▸ **YOUR TASK**: Please output, without any change, the lines of the material below from the very first through the one with "background:#868686; color:#fff; font-weight:bold;".

....................

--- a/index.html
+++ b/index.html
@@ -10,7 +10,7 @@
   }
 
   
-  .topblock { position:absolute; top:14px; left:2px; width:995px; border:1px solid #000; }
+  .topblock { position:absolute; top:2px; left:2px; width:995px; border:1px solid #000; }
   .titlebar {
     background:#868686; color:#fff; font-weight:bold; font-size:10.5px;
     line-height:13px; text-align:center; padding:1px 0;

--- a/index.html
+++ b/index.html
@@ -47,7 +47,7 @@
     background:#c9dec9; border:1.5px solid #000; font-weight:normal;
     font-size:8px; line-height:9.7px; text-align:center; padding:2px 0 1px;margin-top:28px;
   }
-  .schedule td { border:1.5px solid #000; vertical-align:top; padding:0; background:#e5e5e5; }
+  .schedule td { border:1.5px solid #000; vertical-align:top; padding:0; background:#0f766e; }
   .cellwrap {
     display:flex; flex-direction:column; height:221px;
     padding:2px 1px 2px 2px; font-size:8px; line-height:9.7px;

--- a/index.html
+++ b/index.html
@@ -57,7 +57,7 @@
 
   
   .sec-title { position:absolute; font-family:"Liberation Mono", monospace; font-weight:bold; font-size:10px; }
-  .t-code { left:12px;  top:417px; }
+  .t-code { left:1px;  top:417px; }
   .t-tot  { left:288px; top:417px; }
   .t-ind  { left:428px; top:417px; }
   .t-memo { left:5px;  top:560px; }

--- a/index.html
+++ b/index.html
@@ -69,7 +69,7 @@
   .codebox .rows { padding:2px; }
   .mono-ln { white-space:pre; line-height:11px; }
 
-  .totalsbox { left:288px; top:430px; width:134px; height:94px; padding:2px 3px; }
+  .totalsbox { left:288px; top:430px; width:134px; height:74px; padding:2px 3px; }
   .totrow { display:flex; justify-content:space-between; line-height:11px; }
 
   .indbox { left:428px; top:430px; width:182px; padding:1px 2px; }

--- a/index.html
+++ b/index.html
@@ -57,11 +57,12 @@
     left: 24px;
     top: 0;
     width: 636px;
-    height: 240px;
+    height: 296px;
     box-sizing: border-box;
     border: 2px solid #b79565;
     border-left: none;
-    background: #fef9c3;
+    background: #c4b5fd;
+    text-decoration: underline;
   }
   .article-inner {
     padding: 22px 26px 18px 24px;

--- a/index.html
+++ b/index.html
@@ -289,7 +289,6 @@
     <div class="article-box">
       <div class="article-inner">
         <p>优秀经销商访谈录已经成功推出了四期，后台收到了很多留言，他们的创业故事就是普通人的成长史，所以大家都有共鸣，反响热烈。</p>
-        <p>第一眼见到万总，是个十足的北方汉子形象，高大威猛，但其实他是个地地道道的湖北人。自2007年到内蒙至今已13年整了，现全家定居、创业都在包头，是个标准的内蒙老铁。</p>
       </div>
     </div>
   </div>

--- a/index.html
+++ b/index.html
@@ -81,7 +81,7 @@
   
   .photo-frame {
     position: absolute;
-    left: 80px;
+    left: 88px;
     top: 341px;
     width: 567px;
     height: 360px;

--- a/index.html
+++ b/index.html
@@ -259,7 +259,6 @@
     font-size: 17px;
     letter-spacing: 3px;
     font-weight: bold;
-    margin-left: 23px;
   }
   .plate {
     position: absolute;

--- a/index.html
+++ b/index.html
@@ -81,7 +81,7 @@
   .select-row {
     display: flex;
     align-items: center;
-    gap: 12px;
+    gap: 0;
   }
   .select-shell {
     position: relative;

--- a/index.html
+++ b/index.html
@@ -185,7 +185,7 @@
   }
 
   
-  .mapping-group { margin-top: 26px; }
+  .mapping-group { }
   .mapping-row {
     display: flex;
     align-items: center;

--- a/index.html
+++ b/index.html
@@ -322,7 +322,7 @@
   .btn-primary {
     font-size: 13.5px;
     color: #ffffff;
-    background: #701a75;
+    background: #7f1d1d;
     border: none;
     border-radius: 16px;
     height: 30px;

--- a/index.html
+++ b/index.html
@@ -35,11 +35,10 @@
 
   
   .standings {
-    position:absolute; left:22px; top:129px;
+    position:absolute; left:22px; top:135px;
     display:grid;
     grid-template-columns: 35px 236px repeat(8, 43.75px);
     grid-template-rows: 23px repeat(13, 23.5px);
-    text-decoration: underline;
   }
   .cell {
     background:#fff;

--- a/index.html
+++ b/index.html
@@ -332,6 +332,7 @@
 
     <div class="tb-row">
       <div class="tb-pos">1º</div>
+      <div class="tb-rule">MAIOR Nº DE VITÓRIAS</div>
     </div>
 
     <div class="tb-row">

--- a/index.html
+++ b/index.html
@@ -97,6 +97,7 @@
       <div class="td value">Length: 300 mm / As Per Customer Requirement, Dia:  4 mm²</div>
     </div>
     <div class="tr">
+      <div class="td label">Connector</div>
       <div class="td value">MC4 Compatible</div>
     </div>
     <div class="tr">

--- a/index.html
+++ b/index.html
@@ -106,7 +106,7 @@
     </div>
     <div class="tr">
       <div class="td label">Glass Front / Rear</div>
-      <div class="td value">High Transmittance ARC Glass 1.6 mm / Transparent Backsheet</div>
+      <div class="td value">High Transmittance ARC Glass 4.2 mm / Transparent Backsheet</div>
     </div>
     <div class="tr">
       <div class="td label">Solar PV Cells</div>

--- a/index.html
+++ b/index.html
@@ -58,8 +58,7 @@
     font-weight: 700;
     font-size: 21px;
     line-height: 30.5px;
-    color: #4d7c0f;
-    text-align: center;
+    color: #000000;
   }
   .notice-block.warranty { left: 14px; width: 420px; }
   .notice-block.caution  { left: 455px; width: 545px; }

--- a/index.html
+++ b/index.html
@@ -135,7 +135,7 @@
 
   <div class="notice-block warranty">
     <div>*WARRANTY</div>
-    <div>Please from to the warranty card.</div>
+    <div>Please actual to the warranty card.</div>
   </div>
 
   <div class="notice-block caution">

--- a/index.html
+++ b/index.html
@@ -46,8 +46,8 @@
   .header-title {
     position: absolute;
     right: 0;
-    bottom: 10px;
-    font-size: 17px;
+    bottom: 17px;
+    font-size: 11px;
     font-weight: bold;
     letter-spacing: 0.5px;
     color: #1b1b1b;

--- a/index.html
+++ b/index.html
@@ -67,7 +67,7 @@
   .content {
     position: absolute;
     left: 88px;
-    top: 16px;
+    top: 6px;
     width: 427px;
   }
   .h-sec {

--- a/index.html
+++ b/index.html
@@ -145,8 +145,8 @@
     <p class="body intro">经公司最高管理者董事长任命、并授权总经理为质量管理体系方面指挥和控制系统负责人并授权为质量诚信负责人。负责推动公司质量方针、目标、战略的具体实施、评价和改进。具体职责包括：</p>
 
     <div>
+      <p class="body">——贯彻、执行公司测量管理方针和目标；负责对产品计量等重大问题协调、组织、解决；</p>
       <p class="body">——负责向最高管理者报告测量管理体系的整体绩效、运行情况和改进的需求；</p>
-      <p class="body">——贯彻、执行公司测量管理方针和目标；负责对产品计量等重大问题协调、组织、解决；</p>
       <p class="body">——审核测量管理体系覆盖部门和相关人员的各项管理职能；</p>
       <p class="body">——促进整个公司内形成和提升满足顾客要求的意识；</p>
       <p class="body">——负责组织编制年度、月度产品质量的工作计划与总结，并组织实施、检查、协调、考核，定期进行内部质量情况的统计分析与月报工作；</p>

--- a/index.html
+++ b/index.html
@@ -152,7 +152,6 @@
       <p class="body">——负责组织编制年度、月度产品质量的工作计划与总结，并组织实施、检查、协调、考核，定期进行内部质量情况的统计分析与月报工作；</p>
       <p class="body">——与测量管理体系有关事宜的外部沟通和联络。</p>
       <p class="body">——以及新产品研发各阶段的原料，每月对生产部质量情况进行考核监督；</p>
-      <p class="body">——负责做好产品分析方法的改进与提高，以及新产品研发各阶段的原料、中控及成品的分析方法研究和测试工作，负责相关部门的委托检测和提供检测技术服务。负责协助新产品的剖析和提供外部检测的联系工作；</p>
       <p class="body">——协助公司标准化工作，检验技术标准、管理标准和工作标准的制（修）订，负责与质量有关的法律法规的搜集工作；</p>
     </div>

....................

▸ **RESPONSE**:
--- a/index.html
+++ b/index.html
@@ -10,7 +10,7 @@
   }
 
   
-  .topblock { position:absolute; top:14px; left:2px; width:995px; border:1px solid #000; }
+  .topblock { position:absolute; top:2px; left:2px; width:995px; border:1px solid #000; }
   .titlebar {
     background:#868686; color:#fff; font-weight:bold; font-size:10.5px;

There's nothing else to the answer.